Torvalds' keynote discussion was fun to watch, although the Linus Torvalds I've seen was very different from the throat-cutting Linus Torvalds from LKML. Clearly, the guy is a technical guru who now has an enormous marketing pressure on him, so he spends most of his time resisting that pressure, just for the sake of keeping the Linux tree clean and neutral. The talk, moderated by Dirk Hohndel received a lot of publicity over Linus' statement that he regrets some of the harsh language he's been using in the past; for his sake, I hope he reconsiders that, because yes, no matter how political incorrect this might be, being harsh is an integral part of running such a huge project, and no, project management isn't a democracy.
There was also the closing game, but I'll pass describing this particular event for the sake of brevity.
Bottom line, the conference was interesting, informative and gave me a good insight on the "trends" and whatnot. I don't have the space to write about the booths, but I've watched BMW's PandaBoard/Wayland demo, and I've also watched prpl's PowerVR demo. The attendees were mostly from corporations and smaller companies and only a small number of people came from universities or research institutes.

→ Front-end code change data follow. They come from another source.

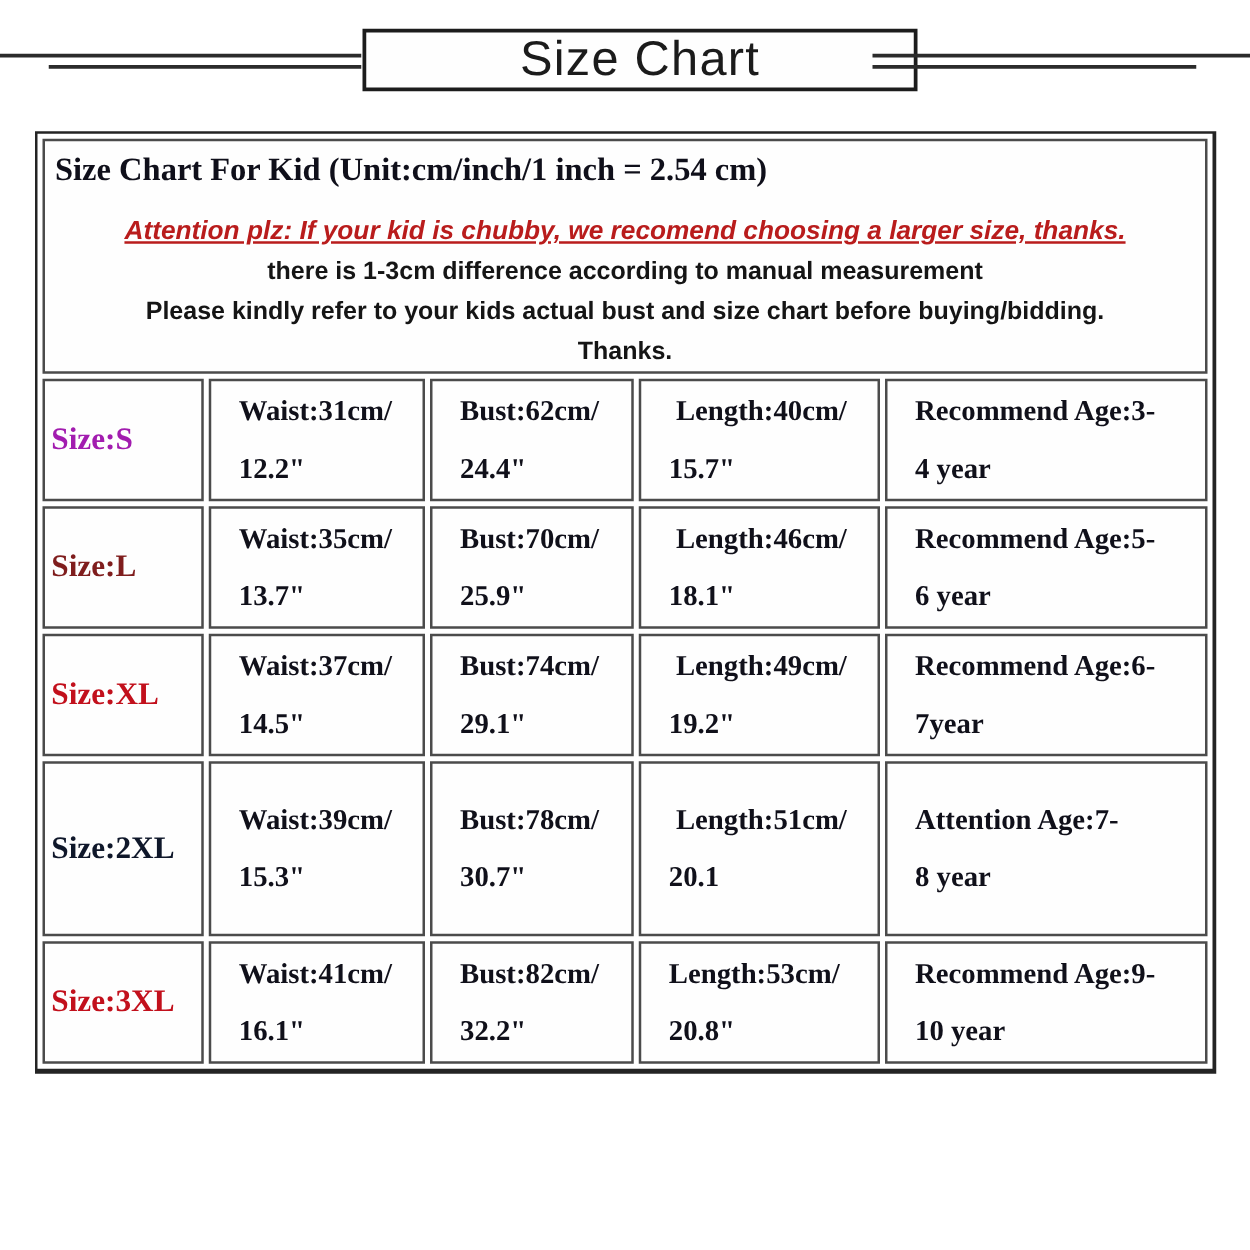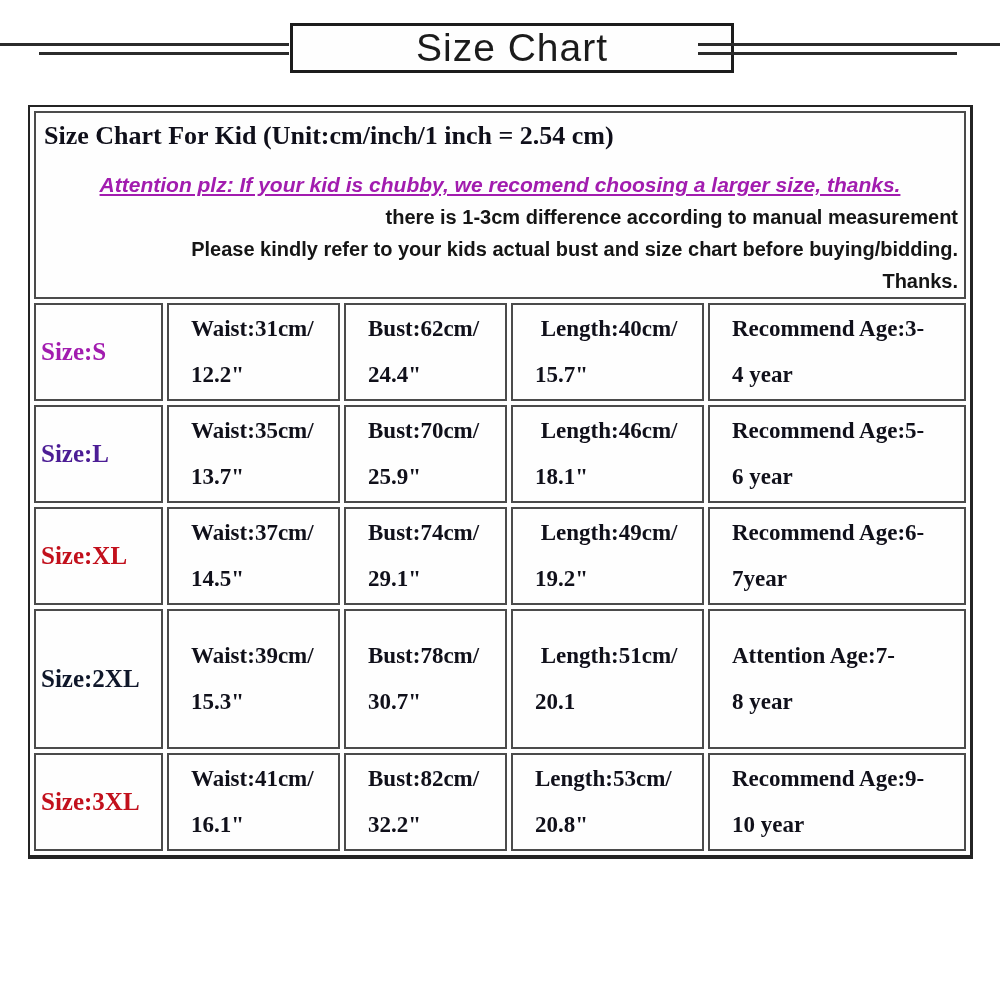"Attention plz: If your kid" .hd-attention { color: #a21caf -> #b91c1c }
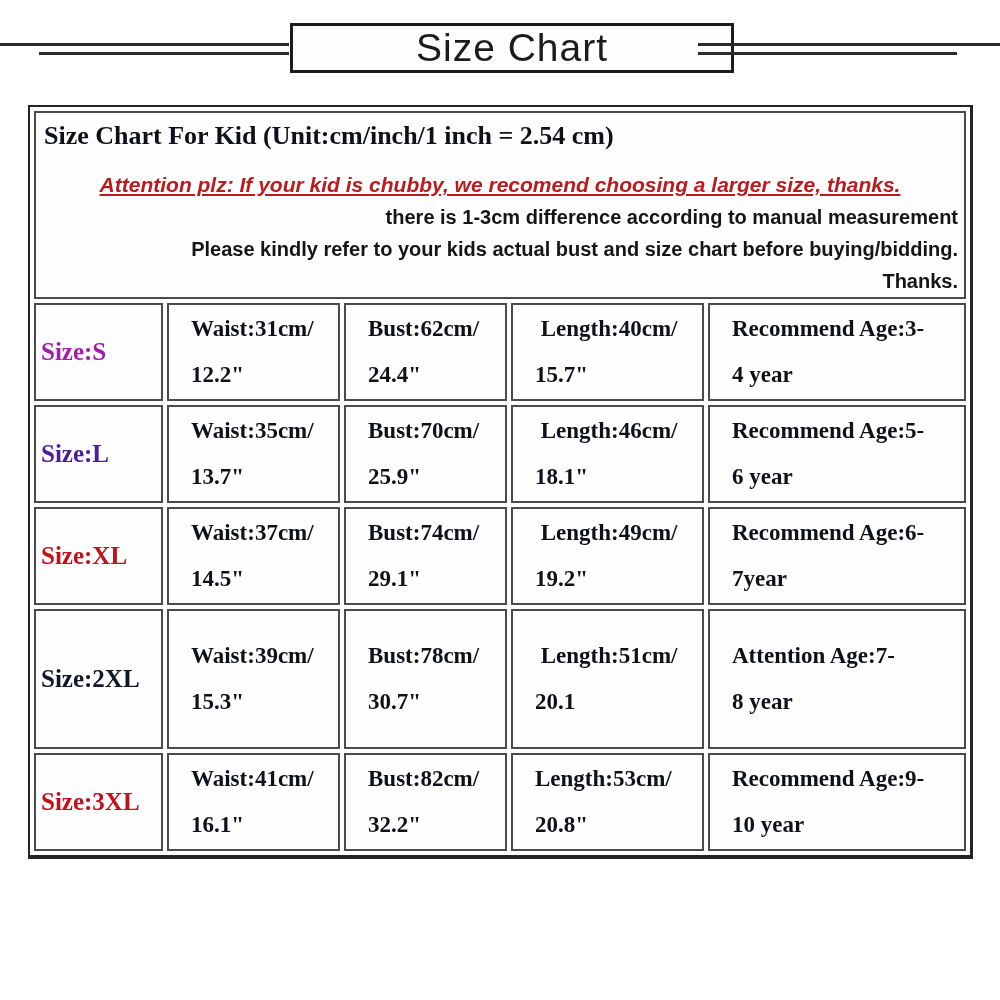"there is 1-3cm difference according" .hd-note { text-align: right -> center }
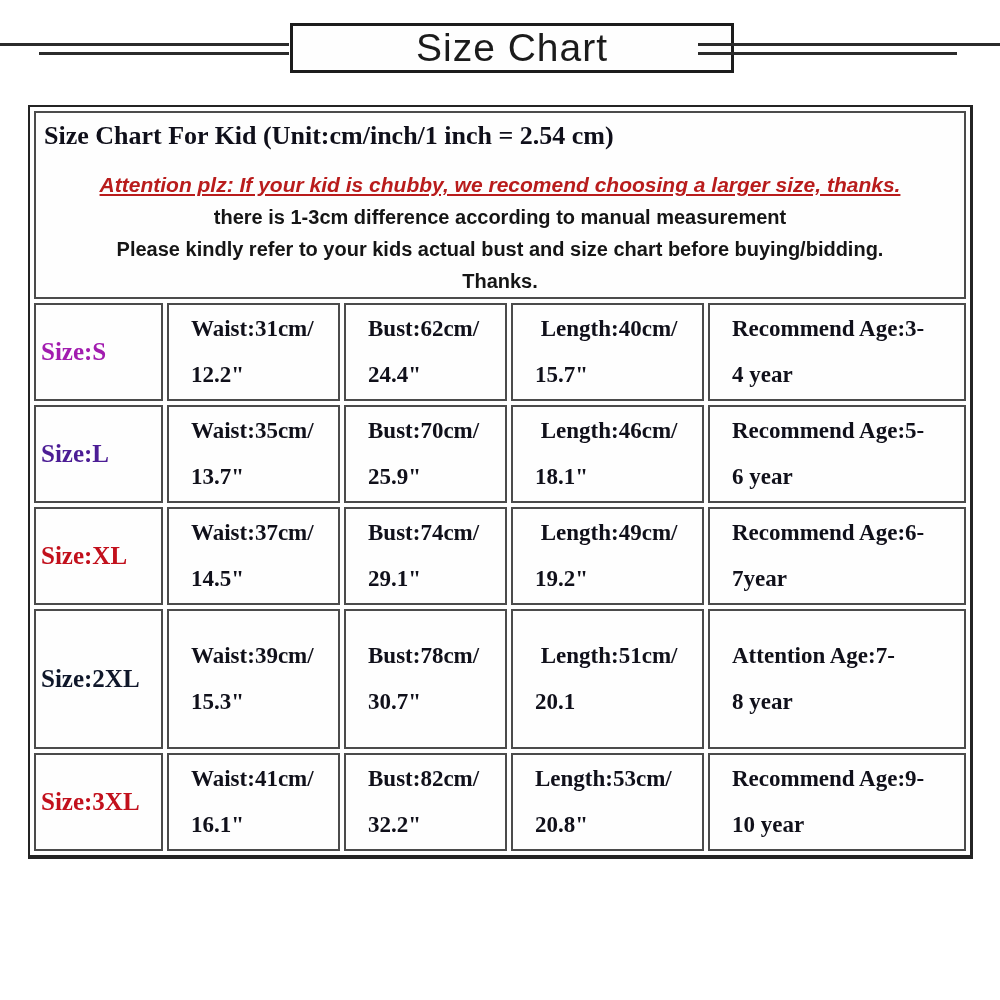"Size:L" td.size-cell { color: #4c1d95 -> #7f1d1d }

Düsseldorf, Germany et al.
Despite this being my first time visiting Germany, I've found the view and atmosphere to be somehow familiar, which is pretty weird, considering that I live in the Bucharest shithole that most sane people are running away from. For one, Düsseldorf is a big town, but not at all agitated. I was accommodated quite near the city's center, in a multicultural zone consisting of Chinese and Turkish restaurants, along with a few of my Romanian friends. Interestingly enough, we were about fifteen Romanians at LinuxCon, most of us having some tie or another to UPB, although we've met a couple of people coming from Cluj.
The best thing in Düsseldorf, except the beer, of course, is the orderliness. Walking through Altstat, I've had the chance to see the people carrying on with their lives, running, walking, going to the opera house and so on. In contradiction to Romanians' arrogant assumption that Romanian women are the most beautiful beings in the whole wide Universe, Germany has some really cute girls, although it also has some damn ugly women, so there, nothing new here. Germans are pretty boring until you get to interact with them, when they're either your best friends, or arrogant enough so that you'd give them a punch straight in the fucking nose. However they are, they're keeping their public places clean, a fact which I wholeheartedly appreciate.
The worst thing in Germany is without doubt the food. Sorry guys, I'm pretty sure you enjoy your wursts and schnitzels and overly salted and condimented french fries there in the bubble you're living in, but really, go taste some Spanish, Italian, Bulgarian and Romanian food, you'll see what I mean. The Türks on Graf-Adolf-Straße had decent kebaps, but even those are nothing compared to the stuff in Bucharest's old center.
All in all, a nice experience, although I don't think I'm doing this again until next year. I hear they're planning to do the next one in Dublin. We'll see, I guess.